Last updated: July 22, 2021
Originally published: April 29, 2021

International students and scholars may have questions as they plan for fall 2021. While we recognize that the environment continues to evolve, Services for International Students and Scholars (SISS) within Global Affairs continue to actively pursue answers and explanations. Below are some of the most frequently asked questions from international students, scholars, and their families, with answers we hope help as you plan.

If you have other questions about visa issues or related topics not addressed below, email us at siss@ucdavis.edu.

The campus community is encouraged to frequently check the UC Davis Campus Ready website for regularly updated information, reopening plans, and campus policies and requirements. Please also look for updates from the Provost for fall 2021 planningFor questions about graduate education, please email gradservices@ucdavis.edu.

Fall 2021 Planning Frequently Asked Questions for International Students and Scholars

  • Is the COVID-19 vaccine required on campus?
  •  

    Yes.
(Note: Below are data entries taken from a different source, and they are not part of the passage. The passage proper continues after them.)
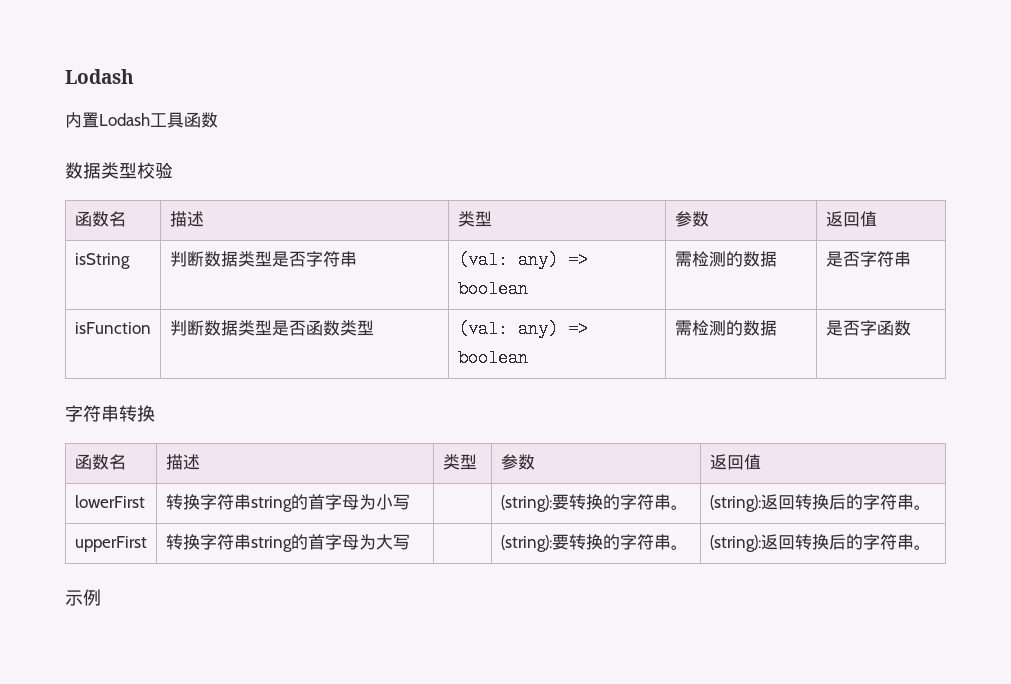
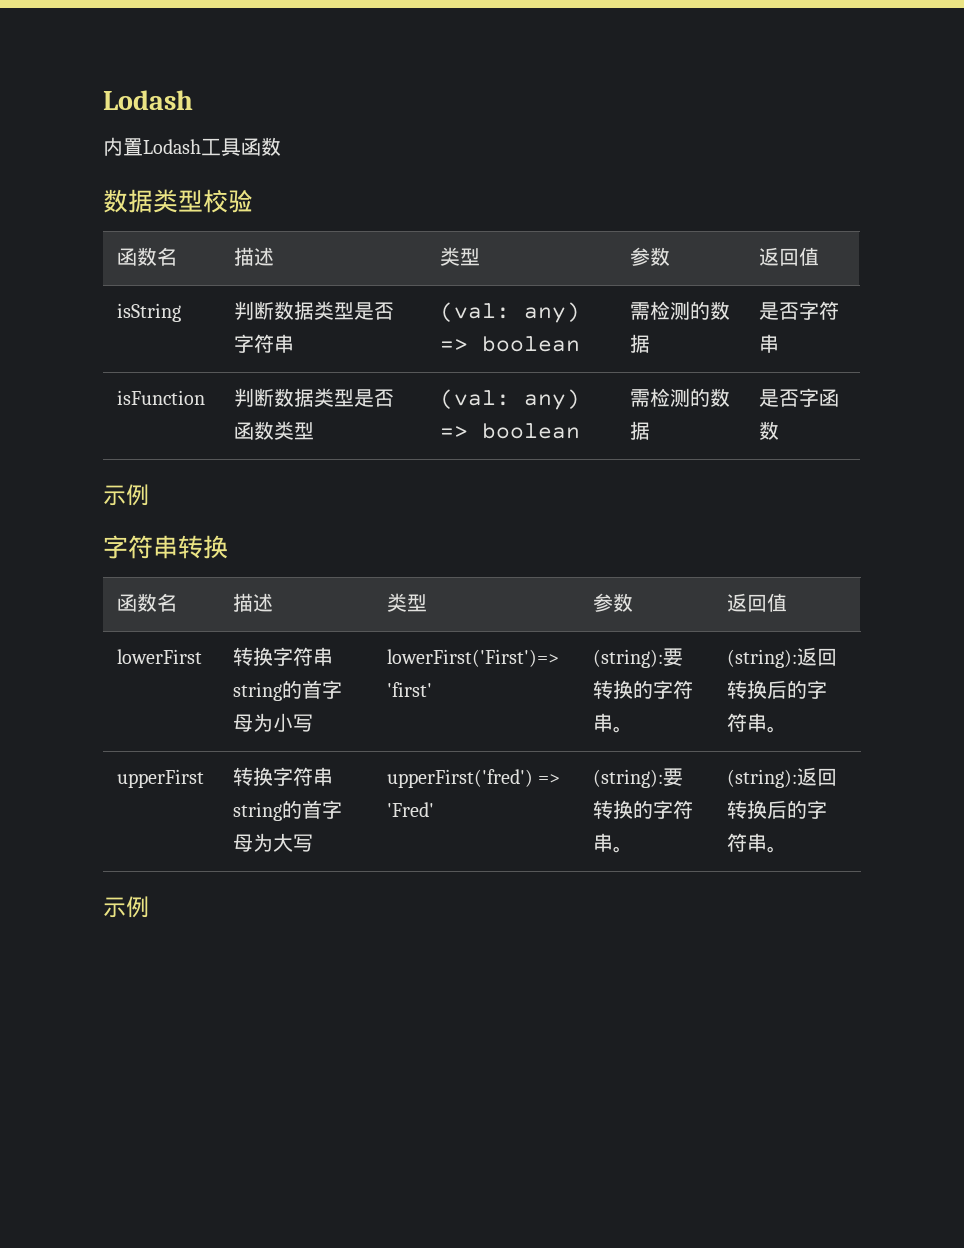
  isFunction | 判断数据类型是否函数类型 | (val: any) => boolean | 需检测的数据 | 是否字函数
+ 示例
- lowerFirst | 转换字符串string的首字母为小写 | | (string):要转换的字符串。 | (string):返回转换后的字符串。
+ lowerFirst | 转换字符串string的首字母为小写 | lowerFirst('First')=> 'first' | (string):要转换的字符串。 | (string):返回转换后的字符串。
- upperFirst | 转换字符串string的首字母为大写 | | (string):要转换的字符串。 | (string):返回转换后的字符串。
+ upperFirst | 转换字符串string的首字母为大写 | upperFirst('fred') => 'Fred' | (string):要转换的字符串。 | (string):返回转换后的字符串。

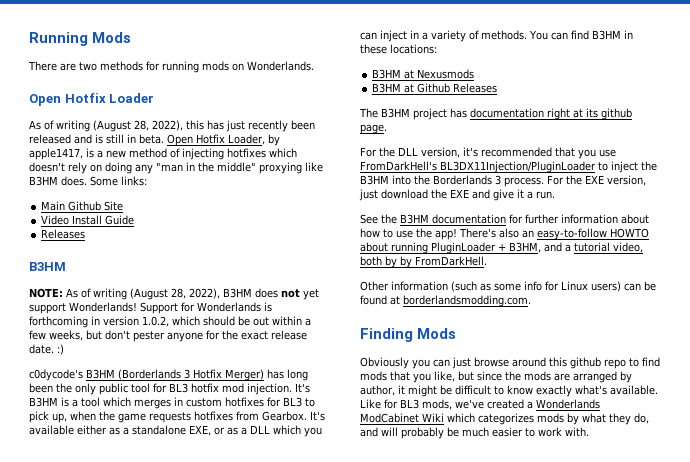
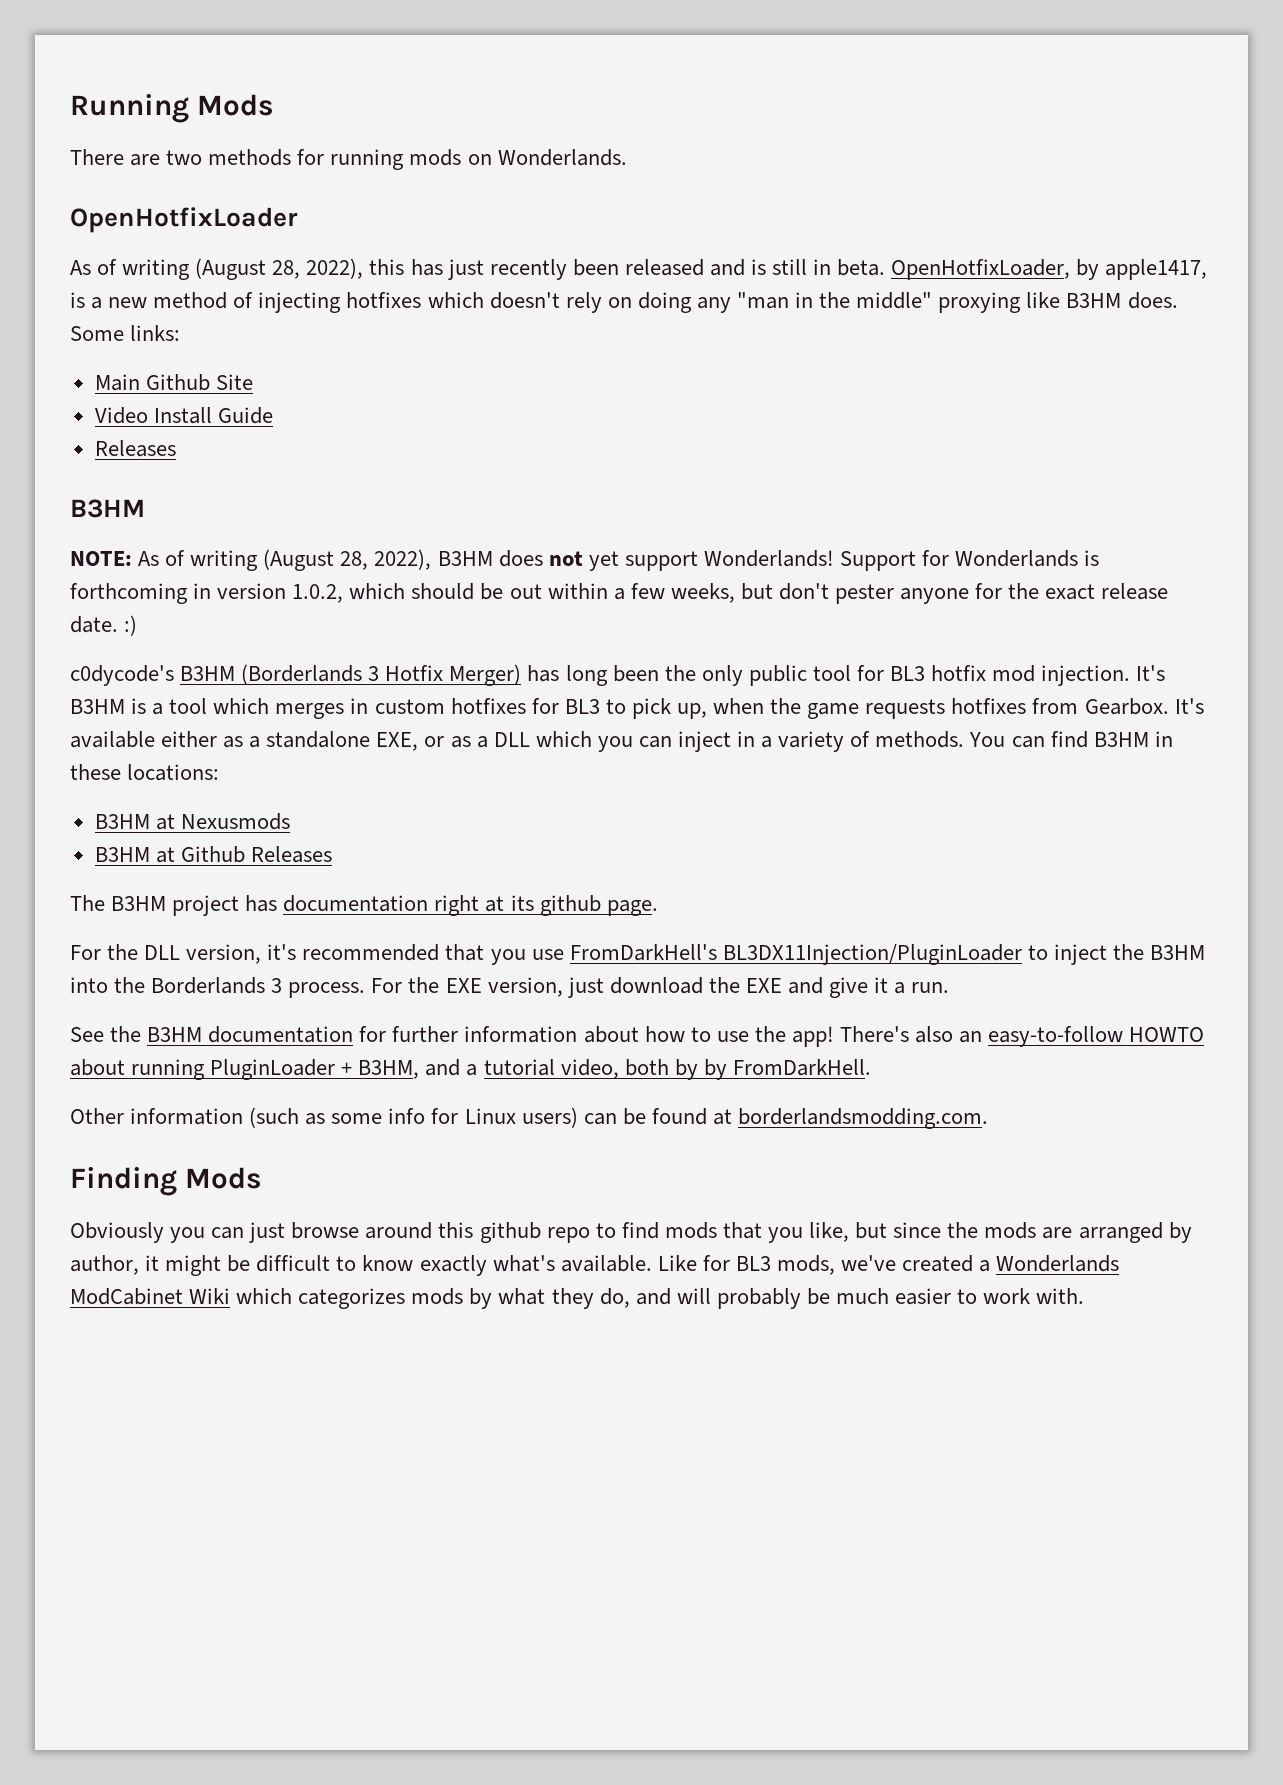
- Open Hotfix Loader
+ OpenHotfixLoader
- Open Hotfix Loader, by apple1417, is a new method of injecting hotfixes which doesn't rely on doing any "man in the middle" proxying like B3HM does.
+ OpenHotfixLoader, by apple1417, is a new method of injecting hotfixes which doesn't rely on doing any "man in the middle" proxying like B3HM does.

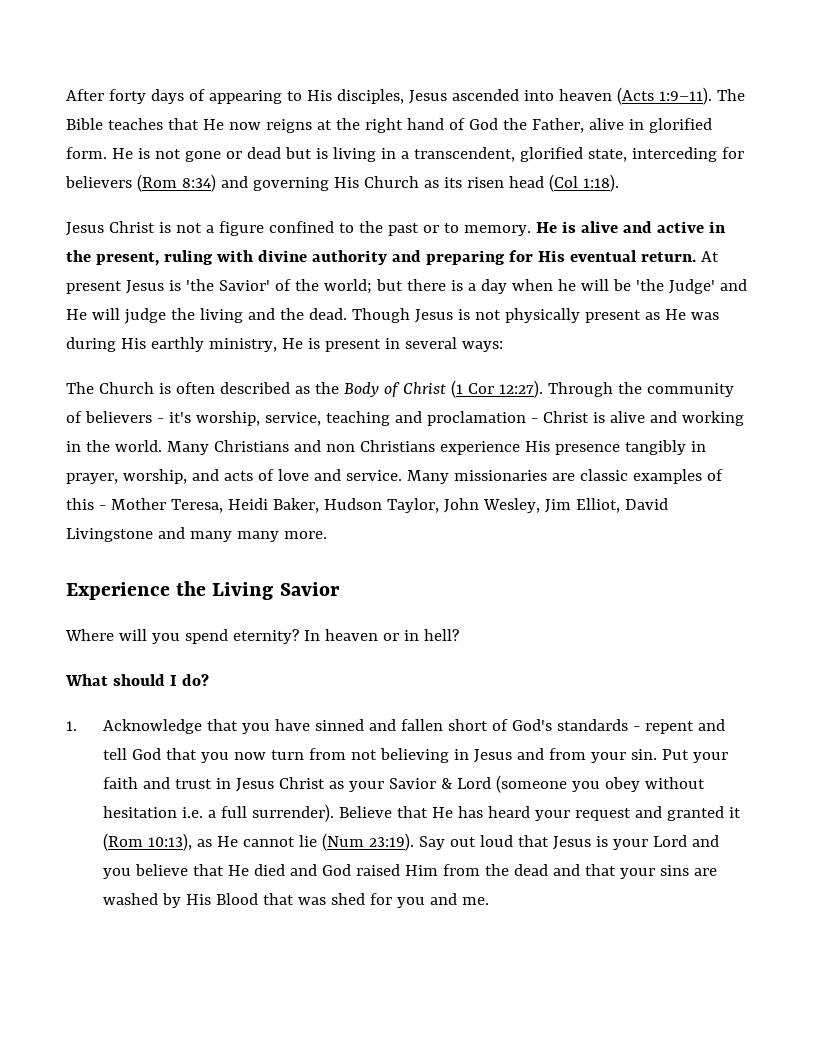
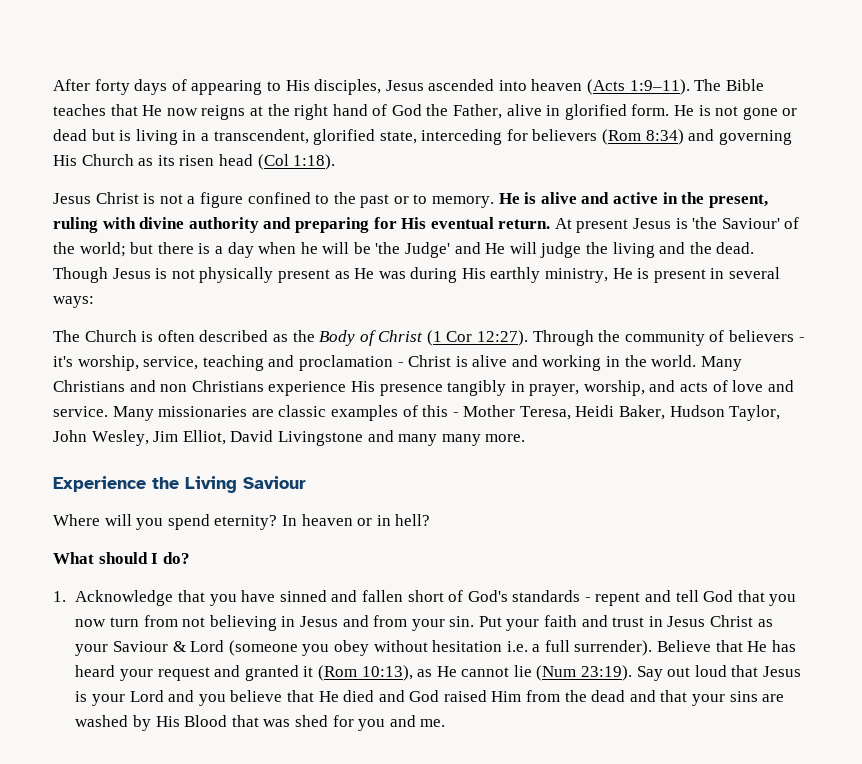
- At present Jesus is 'the Savior' of the world; but there is a day when he will be 'the Judge' and He will judge the living and the dead.
+ At present Jesus is 'the Saviour' of the world; but there is a day when he will be 'the Judge' and He will judge the living and the dead.
- Experience the Living Savior
+ Experience the Living Saviour
- Put your faith and trust in Jesus Christ as your Savior & Lord (someone you obey without hesitation i.e. a full surrender).
+ Put your faith and trust in Jesus Christ as your Saviour & Lord (someone you obey without hesitation i.e. a full surrender).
On July 15, 2021, University of California enacted a COVID-19 vaccination requirement for all students, staff, and faculty returning to campus this fall. The deadline for compliance is September 8, 2021. Learn more by reading the UC's student FAQs and employee FAQs.

    Read more about the UC’s COVID-19 vaccination policy

  • How can I find a COVID-19 vaccine once I arrive?
  • All people aged 16 and older are eligible to receive the vaccine in California. People currently in California can schedule a vaccine appointment through the My Turn website.

    Visit the Campus Ready Vaccine Program for ways to get vaccine and more information, including campus' definition of "vaccinated" and "unvaccinated."

    Individuals in all U.S. states can also find availability through the U.S. Centers for Disease Control.

    Student Health and Counseling Services may have additional information about how to sign up.

    Some airports may offer the vaccine to travelers. To learn more, please visit SFO vaccination sites and LAX vaccination sites.
  • I received the COVID-19 vaccine in my home country. Will I need an additional vaccine when I get to the United States?
  • If the vaccine you received in your home country is approved by the World Health Organization (WHO), you should not need an additional vaccine when you get to campus. You will find a list of WHO-approved vaccines in the Health-e-Messaging portal. Login with your Kerbros ID, and select Enter My COVID-19 Vaccination Information. There is a dropdown menu in the portal that lists approved vaccines.

    Read more about the UC’s COVID-19 vaccination policy

    If you haven't yet received your vaccine, you are advised to get vaccinated immediately when you arrive. As stated in the University of California COVID-19 Vaccination Draft Policy Student Frequently Asked Questions, during the time you are waiting to become fully vaccinated, you can still access campus, likely with additional safety measures and asymptomatic testing.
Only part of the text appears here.